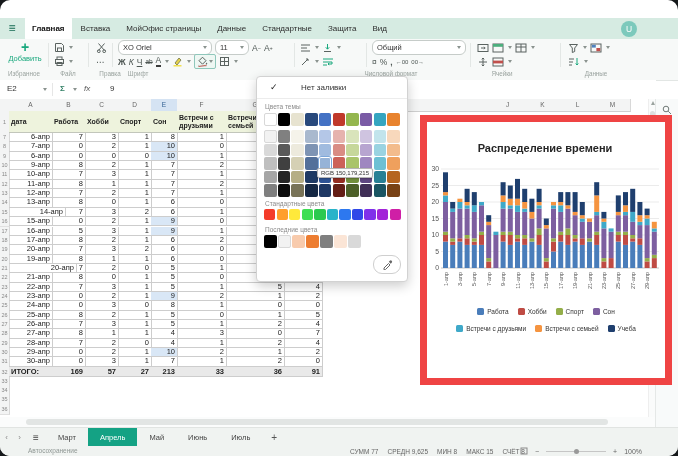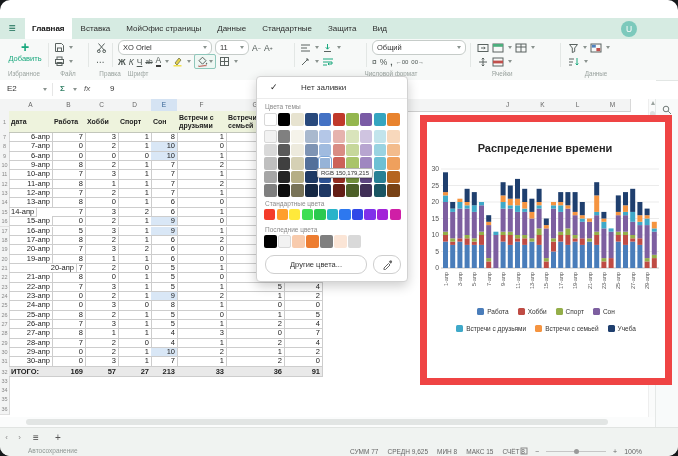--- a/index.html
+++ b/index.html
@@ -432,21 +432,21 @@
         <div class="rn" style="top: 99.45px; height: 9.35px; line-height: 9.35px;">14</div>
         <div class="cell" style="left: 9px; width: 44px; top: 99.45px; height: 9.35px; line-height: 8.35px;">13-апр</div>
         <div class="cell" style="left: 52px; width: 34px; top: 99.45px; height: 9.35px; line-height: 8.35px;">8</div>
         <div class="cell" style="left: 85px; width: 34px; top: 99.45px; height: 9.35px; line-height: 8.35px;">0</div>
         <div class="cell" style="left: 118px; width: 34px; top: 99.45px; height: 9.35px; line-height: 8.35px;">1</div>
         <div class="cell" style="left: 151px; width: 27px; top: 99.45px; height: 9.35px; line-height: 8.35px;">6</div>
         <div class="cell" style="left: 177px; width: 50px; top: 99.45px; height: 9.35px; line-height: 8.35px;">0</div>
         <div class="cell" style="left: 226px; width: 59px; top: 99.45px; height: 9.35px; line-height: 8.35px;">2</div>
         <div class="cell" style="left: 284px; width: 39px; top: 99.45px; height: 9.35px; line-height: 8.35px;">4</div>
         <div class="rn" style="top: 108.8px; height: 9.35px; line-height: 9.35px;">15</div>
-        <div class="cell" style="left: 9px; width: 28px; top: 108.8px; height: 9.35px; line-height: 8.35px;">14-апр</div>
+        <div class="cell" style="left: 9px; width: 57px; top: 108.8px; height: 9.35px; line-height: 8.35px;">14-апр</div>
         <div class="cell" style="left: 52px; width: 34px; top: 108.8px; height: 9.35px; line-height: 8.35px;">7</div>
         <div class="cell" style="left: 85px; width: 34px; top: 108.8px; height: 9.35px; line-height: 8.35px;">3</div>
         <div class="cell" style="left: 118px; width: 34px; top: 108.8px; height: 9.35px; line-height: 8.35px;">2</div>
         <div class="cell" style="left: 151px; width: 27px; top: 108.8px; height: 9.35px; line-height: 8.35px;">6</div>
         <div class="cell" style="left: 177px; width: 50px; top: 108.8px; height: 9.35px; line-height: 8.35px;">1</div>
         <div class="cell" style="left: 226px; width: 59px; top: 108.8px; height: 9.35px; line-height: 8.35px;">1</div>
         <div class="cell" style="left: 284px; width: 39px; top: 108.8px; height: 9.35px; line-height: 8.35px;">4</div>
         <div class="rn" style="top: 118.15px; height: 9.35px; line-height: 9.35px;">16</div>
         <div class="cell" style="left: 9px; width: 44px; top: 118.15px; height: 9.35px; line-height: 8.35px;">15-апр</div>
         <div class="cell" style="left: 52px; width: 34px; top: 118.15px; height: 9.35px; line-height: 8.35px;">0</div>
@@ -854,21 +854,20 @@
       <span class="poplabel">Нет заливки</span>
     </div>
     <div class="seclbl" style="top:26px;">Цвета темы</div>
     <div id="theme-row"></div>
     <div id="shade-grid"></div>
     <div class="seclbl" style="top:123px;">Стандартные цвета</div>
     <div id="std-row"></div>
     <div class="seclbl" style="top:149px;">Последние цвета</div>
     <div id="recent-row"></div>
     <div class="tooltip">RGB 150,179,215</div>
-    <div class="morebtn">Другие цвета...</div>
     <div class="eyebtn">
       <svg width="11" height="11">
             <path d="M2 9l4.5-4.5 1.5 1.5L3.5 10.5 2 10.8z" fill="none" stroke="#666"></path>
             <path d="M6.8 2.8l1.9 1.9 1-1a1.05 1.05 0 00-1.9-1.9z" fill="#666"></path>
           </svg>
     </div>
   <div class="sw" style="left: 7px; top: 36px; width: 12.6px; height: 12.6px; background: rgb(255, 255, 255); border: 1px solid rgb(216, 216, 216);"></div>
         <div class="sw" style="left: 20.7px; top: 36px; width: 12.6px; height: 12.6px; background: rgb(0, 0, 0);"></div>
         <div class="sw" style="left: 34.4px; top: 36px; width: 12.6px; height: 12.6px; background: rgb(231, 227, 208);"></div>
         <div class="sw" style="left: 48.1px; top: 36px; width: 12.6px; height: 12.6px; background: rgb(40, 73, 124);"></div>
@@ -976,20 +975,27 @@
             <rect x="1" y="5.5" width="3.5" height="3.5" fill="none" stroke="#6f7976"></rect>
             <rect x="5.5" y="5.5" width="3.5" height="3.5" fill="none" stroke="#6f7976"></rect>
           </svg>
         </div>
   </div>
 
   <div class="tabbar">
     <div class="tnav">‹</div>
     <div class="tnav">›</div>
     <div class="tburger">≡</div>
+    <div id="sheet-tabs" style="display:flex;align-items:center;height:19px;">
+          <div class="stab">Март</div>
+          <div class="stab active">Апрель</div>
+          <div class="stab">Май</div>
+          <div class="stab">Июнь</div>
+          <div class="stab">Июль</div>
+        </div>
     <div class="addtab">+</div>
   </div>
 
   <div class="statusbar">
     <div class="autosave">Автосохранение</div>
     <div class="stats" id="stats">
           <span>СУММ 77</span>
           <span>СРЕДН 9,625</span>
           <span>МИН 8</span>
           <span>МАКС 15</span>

☆ ☆ ☆ ☆ ☆ ☆ ☆

Your instructions — Go through the entries above and pull out each line with "stab" in it.

Response area —
+          <div class="stab">Март</div>
+          <div class="stab active">Апрель</div>
+          <div class="stab">Май</div>
+          <div class="stab">Июнь</div>
+          <div class="stab">Июль</div>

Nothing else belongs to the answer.